Situated in the extreme north of the country, bordering French Guiana (see map, right: area in green), this vast park had no roads leading in or out, almost no accessibility by air, rivers that have yet to be navigated and virtually no human inhabitants. Access is by river or helicopter. And so difficult is the terrain that a WWF expedition to the northern boundary took three weeks. At least four people returned with medical problems: two with infected feet and two with malaria.
The very remoteness of this region underlines a central point. There was virtually no risk of deforestation or commercial exploitation. Although there had been some mining in the area, even the WWF was forced to concede that the damage was “smaller than predicted.”
Then, as the WWF itself admits, the bulk of the deforestation is taking place in south and southeast, with some coastal areas and a band in the centre along the main river, where water transport is possible. As to the Tumucumaque park, the WWF assessed the risk of deforestation as “nil”- in common with most of the other ARPA strict protection areas (see maps below – click to enlarge).

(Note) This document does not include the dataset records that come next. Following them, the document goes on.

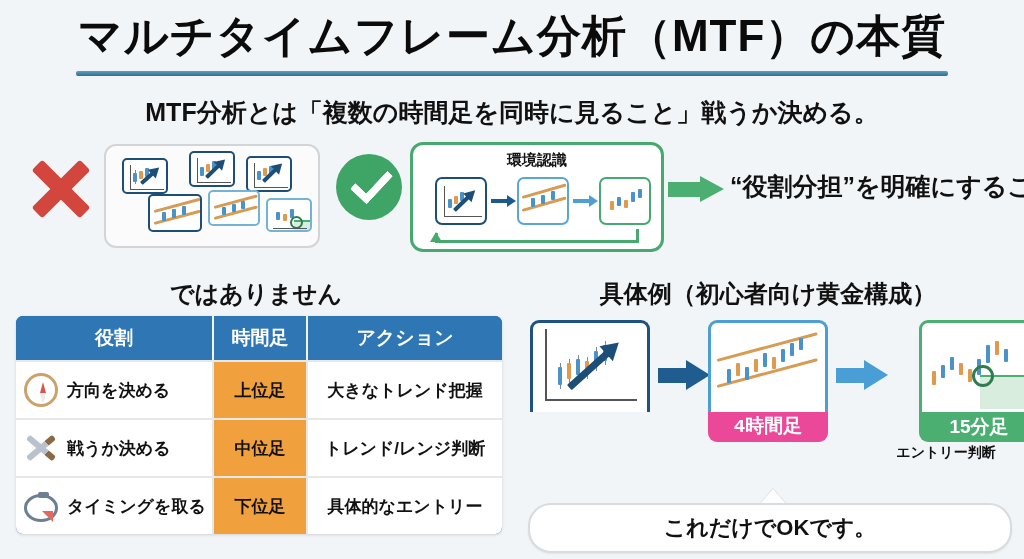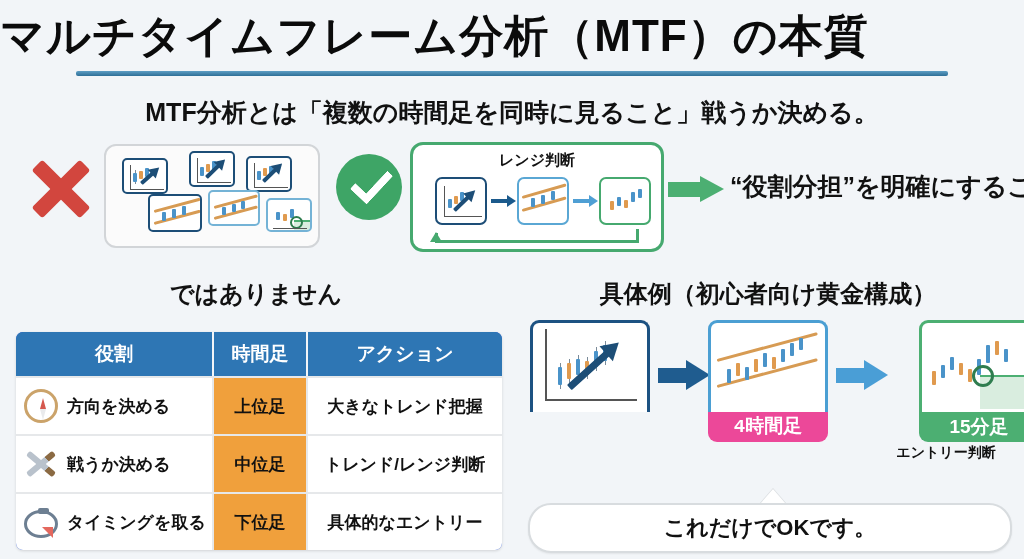--- a/index.html
+++ b/index.html
@@ -6,21 +6,21 @@
   body{
     width:1024px;height:559px;overflow:hidden;
     background:#f2f5f8;
     font-family:"Liberation Sans","DejaVu Sans",sans-serif;
     color:#111;
     -webkit-font-smoothing:antialiased;
   }
   .page{position:relative;width:1024px;height:559px;}
 
   
-  .title-wrap{position:absolute;left:0;top:8px;width:1024px;text-align:left;}
+  .title-wrap{position:absolute;left:0;top:8px;width:1024px;text-align:center;}
   .title{
     font-size:44px;font-weight:700;letter-spacing:1px;color:#0b0b0b;
     line-height:1.25;white-space:nowrap;
   }
   .title-rule{
     margin:8px auto 0;width:872px;height:5px;border-radius:2px;
     background:linear-gradient(#5d9ec4,#2f6f97);
   }
   .subtitle{
     position:absolute;left:0;top:96px;width:1024px;text-align:center;
@@ -102,21 +102,21 @@
     font-size:25px;font-weight:700;color:#111;white-space:nowrap;
   }
 
   
   .sec-h{position:absolute;font-size:24px;font-weight:700;color:#111;white-space:nowrap;}
   .sec-left{left:0;top:278px;width:512px;text-align:center;}
   .sec-right{left:512px;top:278px;width:512px;text-align:center;}
 
   
   .tbl{
-    position:absolute;left:16px;top:332px;width:486px;
+    position:absolute;left:16px;top:316px;width:486px;
     border-collapse:separate;border-spacing:0;
     background:#1d4ed8;border-radius:7px;overflow:hidden;
     box-shadow:0 1px 3px rgba(0,0,0,.14);
   }
   .tbl th{
     background:#2e76b4;color:#fff;font-size:19px;font-weight:700;
     padding:9px 0;text-align:center;border-right:2px solid #f2f5f8;
   }
   .tbl th:last-child{border-right:none;}
   .tbl td{
@@ -292,21 +292,21 @@
         <div class="cdl up" style="left:22px;top:9px;height:9px;"></div>
         <div class="zone" style="left:26px;top:20px;width:16px;height:9px;"></div>
         <div class="ring" style="left:22px;top:16px;width:9px;height:9px;border-width:2px;"></div>
         <div class="axis-h" style="left:5px;top:28px;width:34px;height:1px;"></div>
       </div>
     </div>
 
     <div class="check"></div>
 
     <div class="good-box">
-      <div class="good-title">レンジ判断</div>
+      <div class="good-title">環境認識</div>
       <div class="flow-card c1" style="left:22px;">
         <div class="cdl up" style="left:11px;top:20px;height:9px;"></div>
         <div class="cdl dn" style="left:17px;top:17px;height:8px;"></div>
         <div class="cdl up" style="left:23px;top:13px;height:9px;"></div>
         <div class="up-arrow" style="left:16px;top:30px;width:28px;transform:rotate(-44deg);">
           <div class="ln" style="width:20px;height:4px;"></div>
           <div class="hd" style="left:18px;top:-4px;border-left-width:11px;border-top-width:6px;border-bottom-width:6px;"></div>
         </div>
         <div class="axis-v" style="left:7px;top:7px;height:31px;width:1px;"></div>
         <div class="axis-h" style="left:7px;top:37px;width:38px;height:1px;"></div>

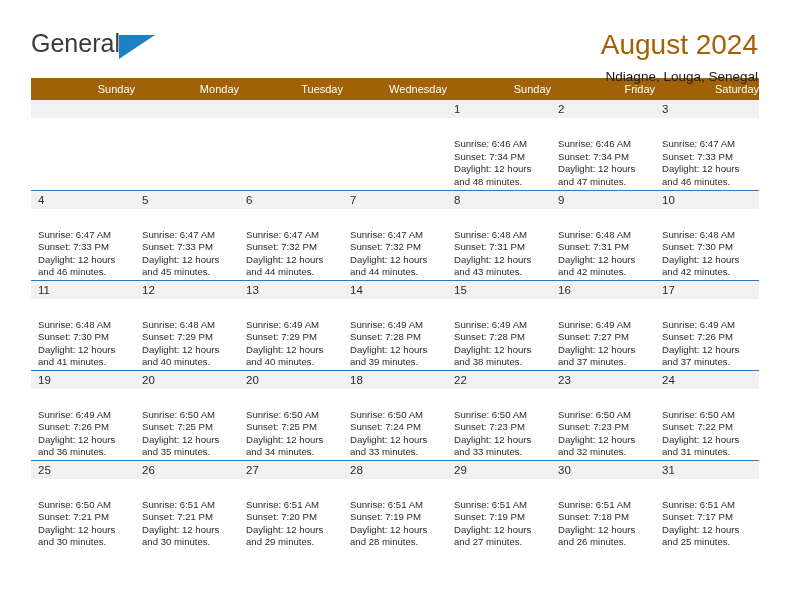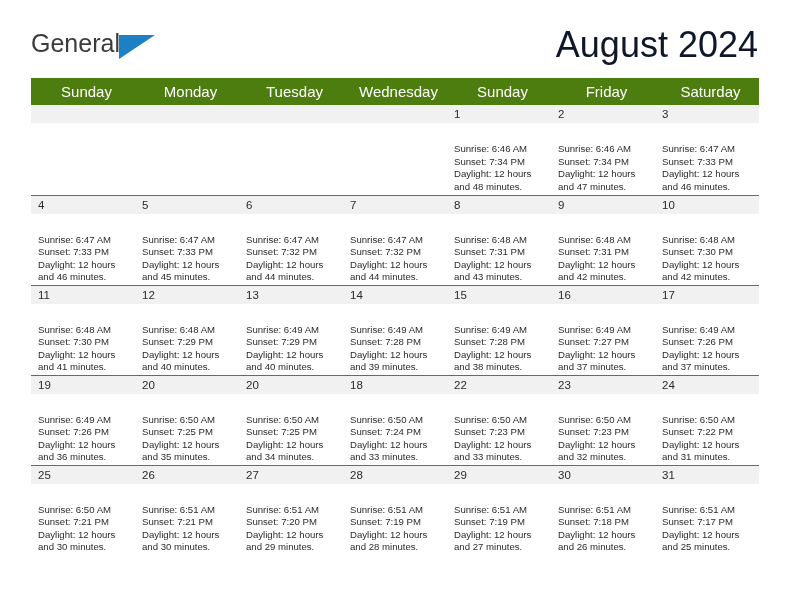--- a/index.html
+++ b/index.html
@@ -59,23 +59,23 @@
     font-weight: 400;
     display: block;
     margin-left: 38px;
     margin-top: -4px;
   }
   .titles {
     text-align: right;
     padding-top: 2px;
   }
   .cal-title {
-    font-size: 36px;
+    font-size: 28px;
     font-weight: 400;
-    color: #0f172a;
+    color: #a16207;
     line-height: 34px;
     white-space: nowrap;
     text-align: center;
   }
   .cal-subtitle {
     font-size: 13.5px;
     font-weight: 400;
     color: #1a1a1a;
     line-height: 20px;
     margin-top: 5px;
@@ -83,25 +83,25 @@
   }
 
   
   .calendar {
     margin: 0 33px 0 31px;
     border-collapse: collapse;
     width: 728px;
     table-layout: fixed;
   }
   .calendar thead th {
-    background: #4d7c0f;
+    background: #a16207;
     color: #ffffff;
-    font-size: 15px;
+    font-size: 11px;
     font-weight: 400;
-    text-align: center;
+    text-align: right;
     padding: 5px 0 5px 7px;
     height: 20px;
     box-sizing: border-box;
     border: none;
   }
   .calendar tbody td {
     vertical-align: top;
     padding: 0;
     border-top: 1px solid #3277b8;
     background: #ffffff;
@@ -141,20 +141,21 @@
   <div class="header">
 
     <div class="brand">
       <span class="brand-line1">General</span><span class="brand-tri"><svg width="38" height="26" viewBox="0 0 38 26" xmlns="http://www.w3.org/2000/svg">
             <polygon points="0,0 36,0 0,24" fill="#1d7fc4"></polygon>
           </svg></span>
     </div>
 
     <div class="titles">
       <div class="cal-title">August 2024</div>
+      <div class="cal-subtitle">Ndiagne, Louga, Senegal</div>
     </div>
 
   </div>
 
   <table class="calendar">
     <thead>
       <tr>
         <th>Sunday</th>
         <th>Monday</th>
         <th>Tuesday</th>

Nevertheless, by the end of 2006, WWF had the bulk of its areas established, which cleared the way for the next stage of its plan. In April 2007, it and the World Bank formalised their already very close association with the launch of a Global Forest Alliance.
By combining forces and “working with partners in government, civil society, and the business sector,” said the WWF, “Alliance partners leverage support and results to reverse the process of forest loss and degradation.” The World Bank, for its part, was to provide a $250 million start-up fund which it called the “avoided deforestation” project.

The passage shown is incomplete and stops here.